The portfolio recorded a valuation uplift of $598.5 million (or 11.2 per cent) for the year, with $485.0 million of the valuation gains occurring in Sydney.
Occupancy increased to 97.1 per cent at 31 December, after the Office team signed 158,400 square metres of leases with terms agreed for another 19,400 square metres during the period.
In October, GPT completed its 15,800 square metre A-Grade office building at 4 Murray Rose Avenue, Sydney Olympic Park, which has the NSW Rural Fire Service as its major tenant.
Construction has commenced on the Group’s 26,400 square metre 32 Smith office tower in Parramatta, with QBE pre-committing to 51 per cent of the prime grade office building. Completion is expected in late 2020.
During the year, GPT also increased its exposure to the Parramatta market by acquiring the A-grade 25,700 square metre Eclipse Tower for $277.6 million.
Logistics
The Logistics portfolio delivered like-for-like income growth of 2.8 per cent for the 12 months. At 31 December, occupancy was 97.2 per cent and the weighted average lease expiry (WALE) across the portfolio was 7.1 years.
The Logistics team signed 164,300 square metres of leases during the year, with a further 39,700 square metres of terms agreed. The portfolio recorded a $151.2 million (or 8.7 per cent) valuation increase, driven by further firming in capitalisation rates.
During the year, GPT acquired three prime Logistics assets in Sunshine, Truganina and Derrimut in Melbourne’s west, which are all fully leased with a combined WALE of 7.7 years.
The Group continued to progress its Logistics development pipeline with the completion in August of a 11,000 square metre facility at Huntingwood in Sydney, which has been fully leased.
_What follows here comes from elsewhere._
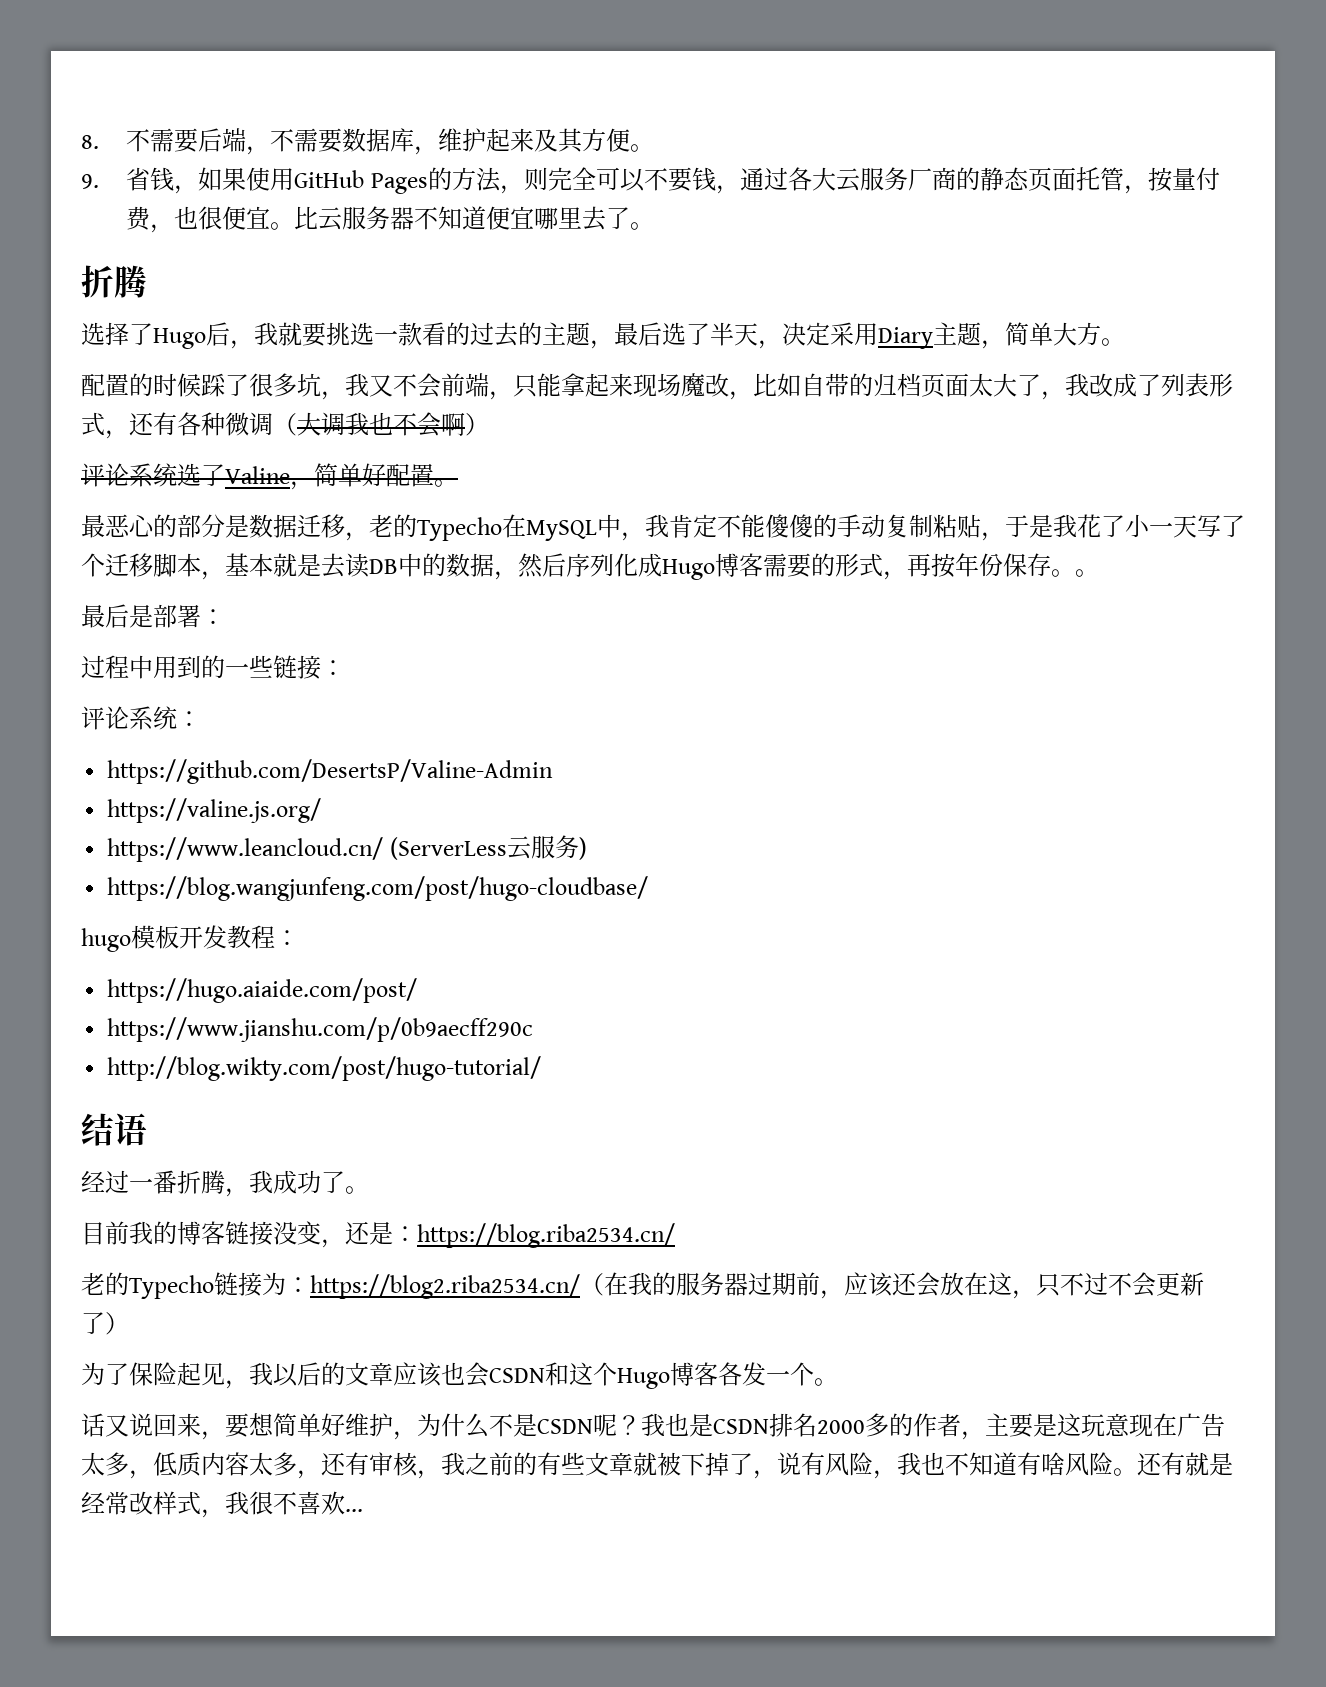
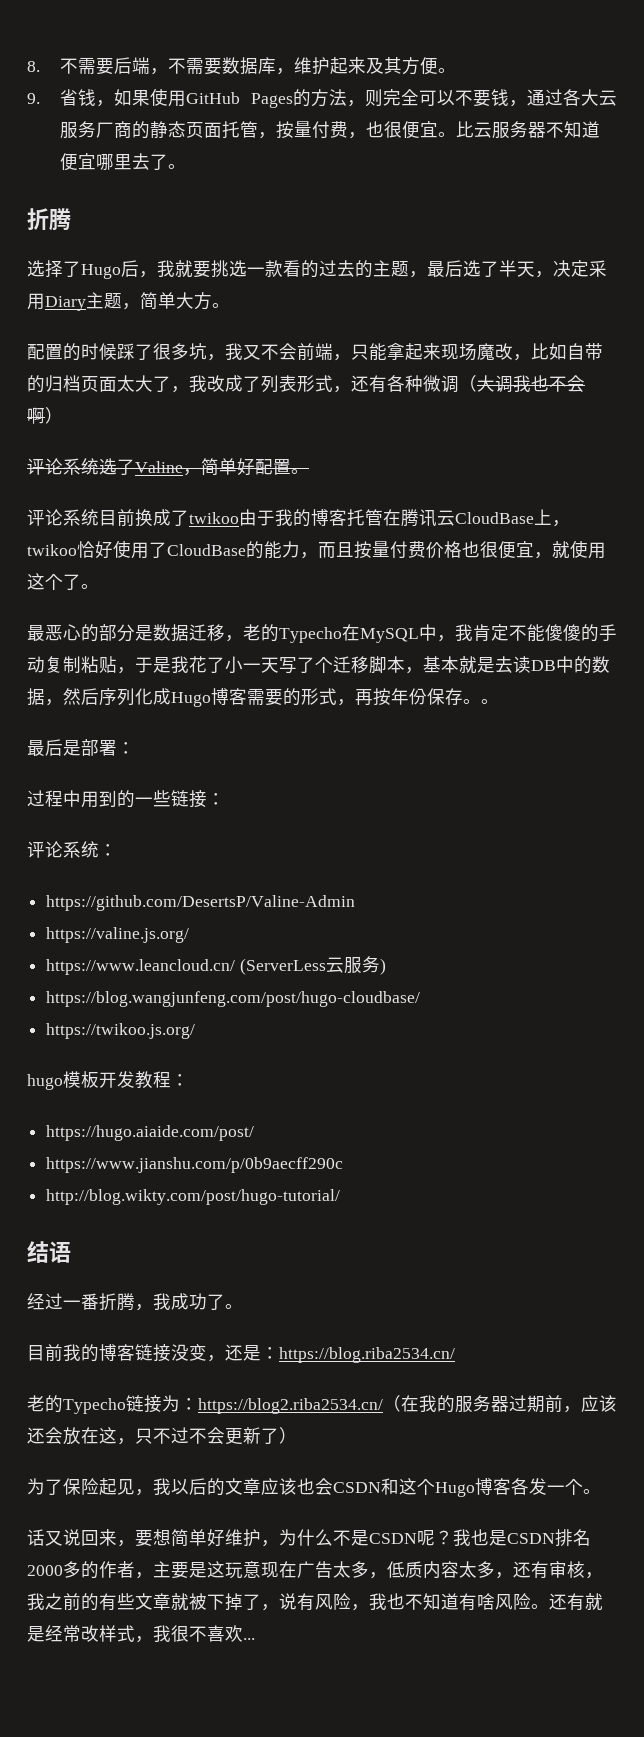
+ 评论系统目前换成了twikoo由于我的博客托管在腾讯云CloudBase上，twikoo恰好使用了CloudBase的能力，而且按量付费价格也很便宜，就使用这个了。
+ https://twikoo.js.org/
After the end of the reporting period, GPT completed a 30,000 square metre facility in Sydney’s Eastern Creek, which is also fully leased.
During the period, GPT acquired an 8.9 hectare site at Truganina in Melbourne, with the potential to develop 48,000 square metres of logistics space.
Funds Management
Assets under management increased 5 per cent to $12.6 billion in the 12 months to 31 December, with the Funds Management business delivering a 11.3 per cent total return for the year.
The GPT Wholesale Office Fund (GWOF) achieved a total return of 12.7 per cent for the period, while the GPT Wholesale Shopping Centre Fund (GWSCF) delivered a total return of 4.8 per cent.
In October, GWOF raised US$250 million through a US Private Placement, which extended the Fund’s weighted average debt term to 8.4 years. In December, the Fund raised $275 million of equity from existing and new investors, with the proceeds used to reduce GWOF’s gearing to 15.5 per cent.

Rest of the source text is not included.